• _Task details_: Each line with the string "payment" is to be copied from the records below.

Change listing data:
_____
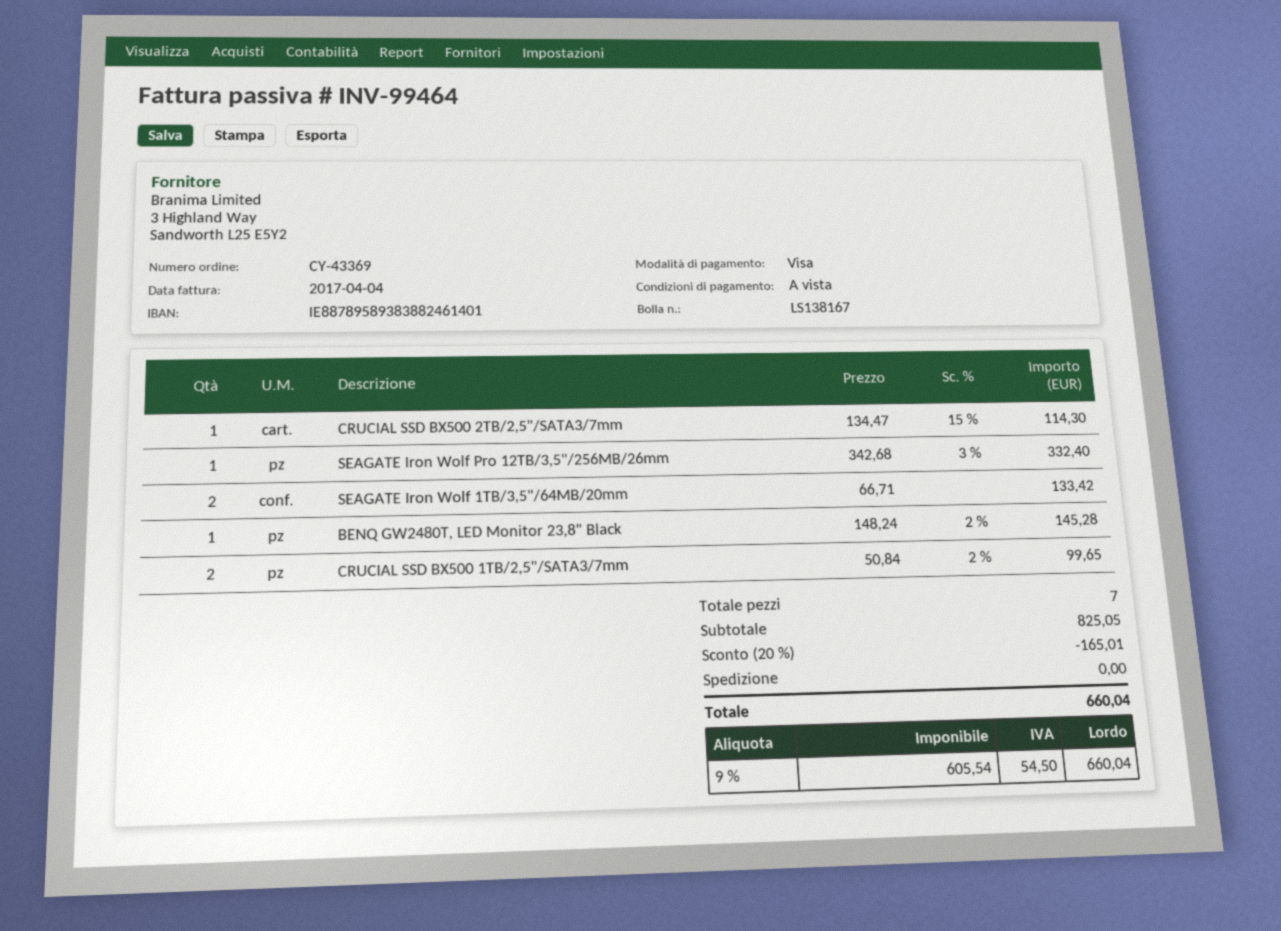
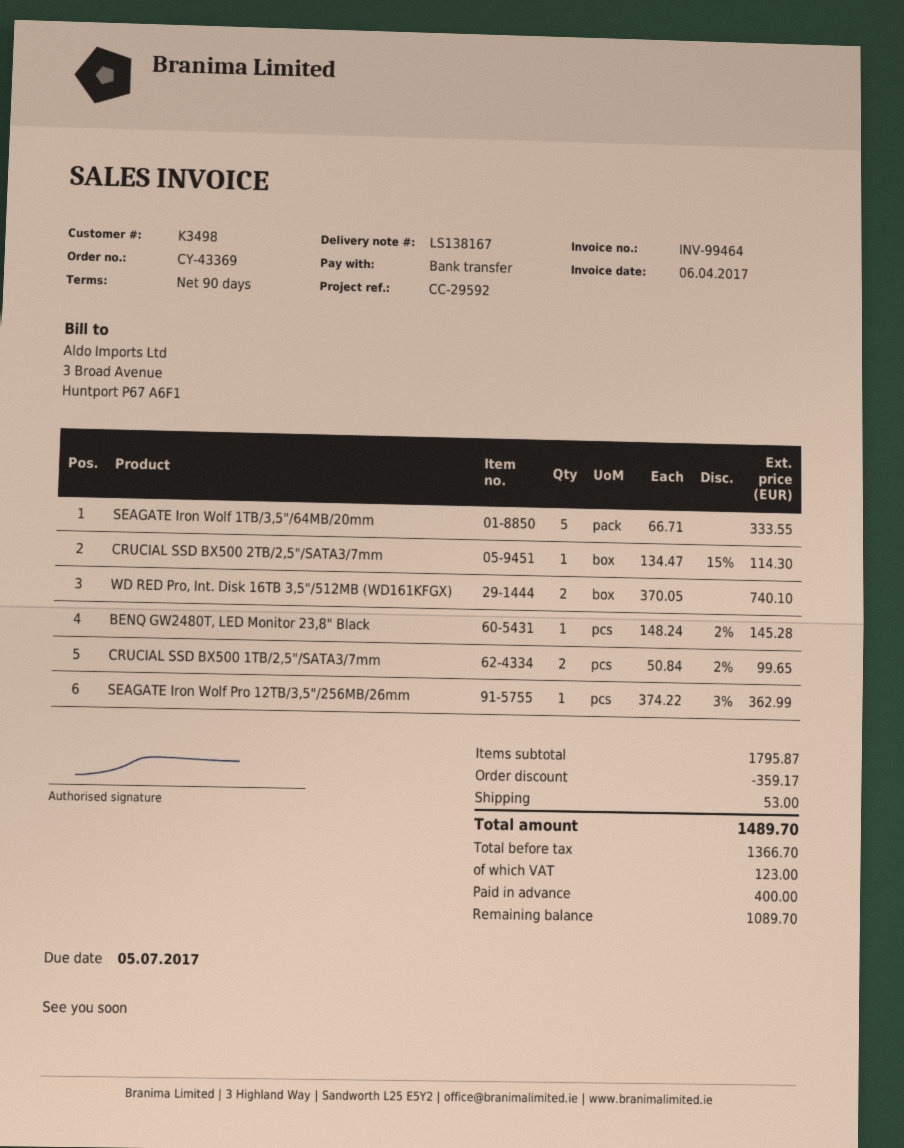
invoice date: 2017-04-04 -> 2017-04-06
payment terms: on receipt -> 90 days
payment method: Visa -> bank transfer
SEAGATE Iron Wolf Pro 12TB/3,5"/256MB/26mm: 1 x 342.68 - 3% = 332.40 -> 1 x 374.22 - 3% = 362.99
SEAGATE Iron Wolf 1TB/3,5"/64MB/20mm: 2 x 66.71 = 133.42 -> 5 x 66.71 = 333.55
WD RED Pro, Int. Disk 16TB 3,5"/512MB (WD161KFGX): none -> 2 x 370.05 = 740.10
subtotal: 825.05 -> 1795.87
discount: 165.01 -> 359.17
shipping: 0.00 -> 53.00
net: 605.54 -> 1366.70
tax: 54.50 -> 123.00
total: 660.04 -> 1489.70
_____
• _Task answer_:
payment terms: on receipt -> 90 days
payment method: Visa -> bank transfer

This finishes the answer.